A large email archive can become a target for cybersecurity threats, and managing and maintaining such an archive requires ongoing resources and infrastructure, adding to operational overhead and complexity.
- Employee behavior: If there’s one factor that you can’t do much about, it’s the human element. Even if your team understands the importance of following email retention policies, it’s unlikely they’ll remember to move important email records to another system for management according to your retention policies. Even the best employees make mistakes, and when mistakes carry the potential of large fines, it’s simply not a risk worth taking.
- Technology limitations: Many solutions claim to tackle the issue of email compliance, but are in reality nothing more than email archive repositories, ultimately leading to more issues with over-retention. Most platforms lack the sophistication required for timely retention and disposal, and don’t offer native integration with existing systems. True mailbox compliance requires seamless connections to existing infrastructure, and the ability to actually handle compliance actions, including retention.
For example, many of the leading email archiving solutions cannot provide formal data disposal certificates, which play a key role in ensuring defensible disposal.
The importance of strong retention policies
Implementing robust email retention and disposal policies is crucial for organizations to navigate the many challenges of mailbox compliance effectively.
As an example, the City of New York has a role-based email retention policy that provides a framework other organizations can learn from – and it’s simple enough to actually be useful:
- Role A: Mailboxes of policymaking employees are retained permanently
- Role B: Mailboxes of non-policymaking employees are retained for eight years
- Role C: Generic (non-personal) mailboxes are retained until no longer useful
This tiered approach allows for efficient management of email data while ensuring compliance with legal and business requirements.

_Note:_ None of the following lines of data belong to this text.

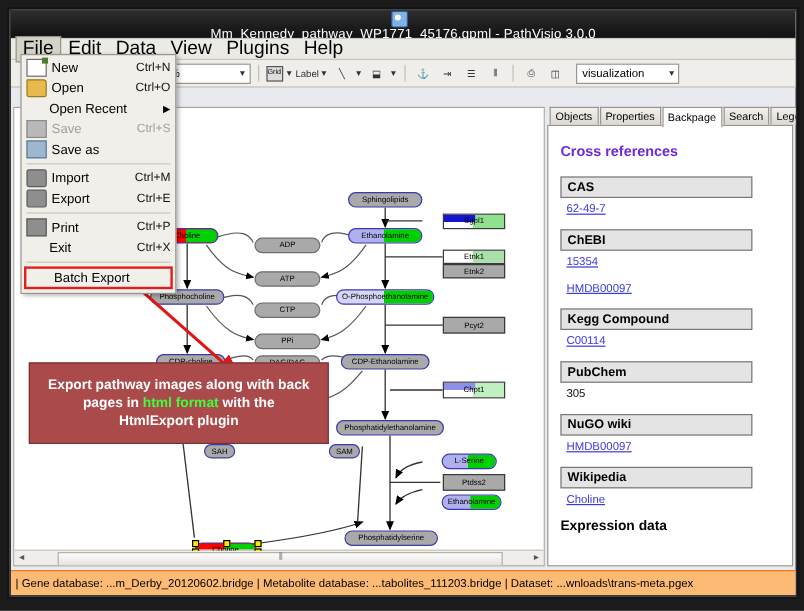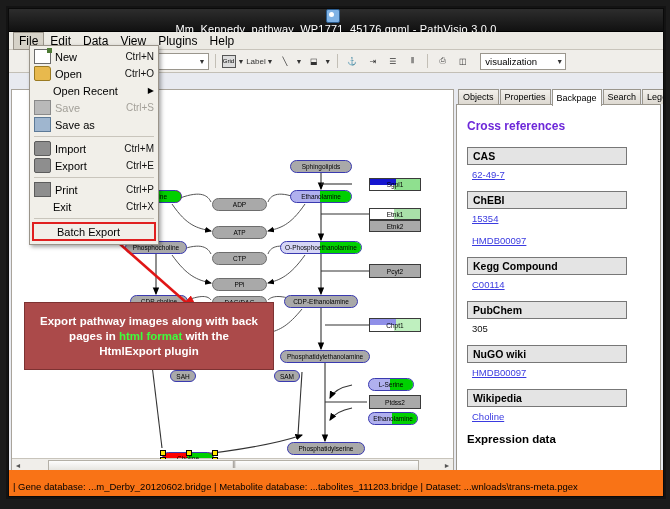"File" .menubar .mi { font-size: 12px -> 16px }
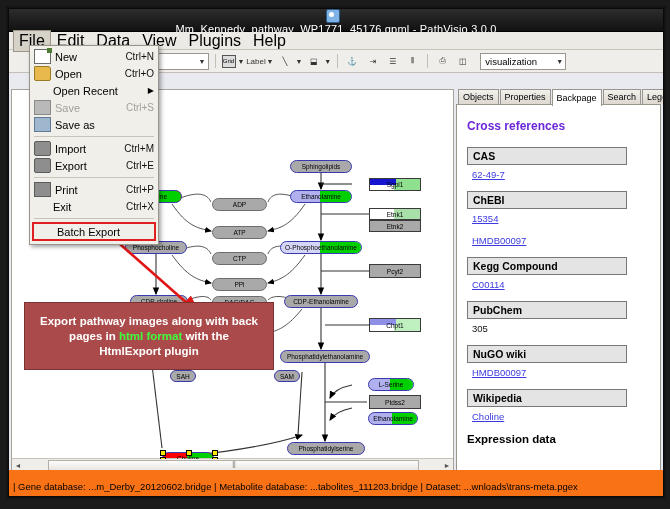"New" .filemenu { left: 20px -> 8px }
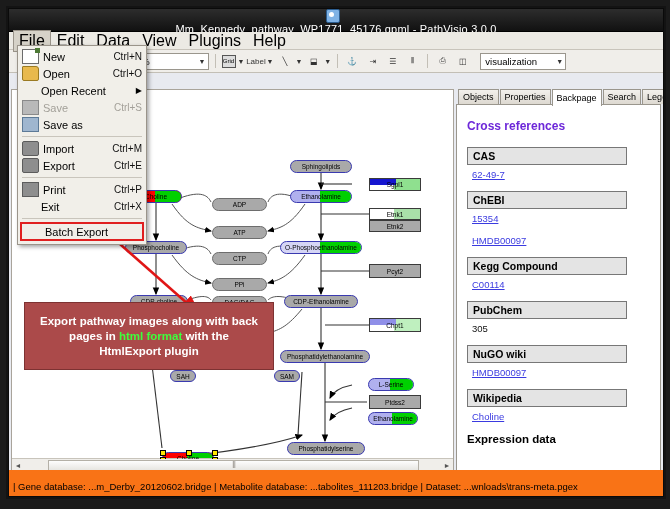"| Gene database:" .statusbar { background: #f97316 -> #fdba74; border-top: 6px solid #f97316 -> 1px solid #f97316 }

Solving these challenges requires courage and a strategic approach. Enforcing a strong email compliance policy requires collective courage across the organization, from executives exchanging confidential information to frontline staff whose inboxes are relatively uncomplicated. Defining clear retention and disposal policies to mitigate risks is a cornerstone of maintaining mailbox compliance across your business.
Of course, you also need the right technology to improve the way you manage employee mailboxes, to ensure periodic disposal happens, according to predefined retention schedules.
We designed the RecordPoint Microsoft Exchange Connector to be flexible enough to work for any organization, but sophisticated enough to handle even the most complex array of employee mailboxes.
With the Microsoft Exchange Connector, you can:
- Define which mailboxes are managed and how
- Perform periodic disposal: Ensuring items within a mailbox are disposed of according to a predefined retention schedule.
- Apply legal holds or freezes to any mailbox, to prevent the policy being run on that particular mailbox.
- Defend your organization's email records management processes in legal matters by demonstrating that email retention and deletion policies are consistently applied and that records are accurately retained or defensibly disposed of.